*TASK DETAILS*. In the entries below, find every line with "Liberation" and copy it.

*DATA EXTRACTS*.

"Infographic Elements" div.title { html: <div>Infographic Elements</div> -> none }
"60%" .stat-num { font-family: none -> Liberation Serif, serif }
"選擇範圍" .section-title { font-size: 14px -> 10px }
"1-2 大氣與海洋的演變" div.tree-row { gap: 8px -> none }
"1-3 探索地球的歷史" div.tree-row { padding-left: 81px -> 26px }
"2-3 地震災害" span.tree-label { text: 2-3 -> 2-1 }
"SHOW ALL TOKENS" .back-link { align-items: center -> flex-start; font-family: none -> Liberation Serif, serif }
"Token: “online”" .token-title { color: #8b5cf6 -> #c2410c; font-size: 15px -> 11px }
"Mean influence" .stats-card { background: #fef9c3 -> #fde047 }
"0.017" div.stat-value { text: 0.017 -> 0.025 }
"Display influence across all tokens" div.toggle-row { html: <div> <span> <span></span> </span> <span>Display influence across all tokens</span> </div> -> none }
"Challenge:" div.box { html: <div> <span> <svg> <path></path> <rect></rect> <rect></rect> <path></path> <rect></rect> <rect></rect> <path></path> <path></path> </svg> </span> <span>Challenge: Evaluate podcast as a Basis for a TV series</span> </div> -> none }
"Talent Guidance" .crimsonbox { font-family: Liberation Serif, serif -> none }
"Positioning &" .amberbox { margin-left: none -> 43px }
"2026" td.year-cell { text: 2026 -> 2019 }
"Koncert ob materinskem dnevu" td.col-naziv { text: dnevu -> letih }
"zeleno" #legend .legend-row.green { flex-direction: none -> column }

*OUTPUT*.
"60%" .stat-num { font-family: none -> Liberation Serif, serif }
"SHOW ALL TOKENS" .back-link { align-items: center -> flex-start; font-family: none -> Liberation Serif, serif }
"Talent Guidance" .crimsonbox { font-family: Liberation Serif, serif -> none }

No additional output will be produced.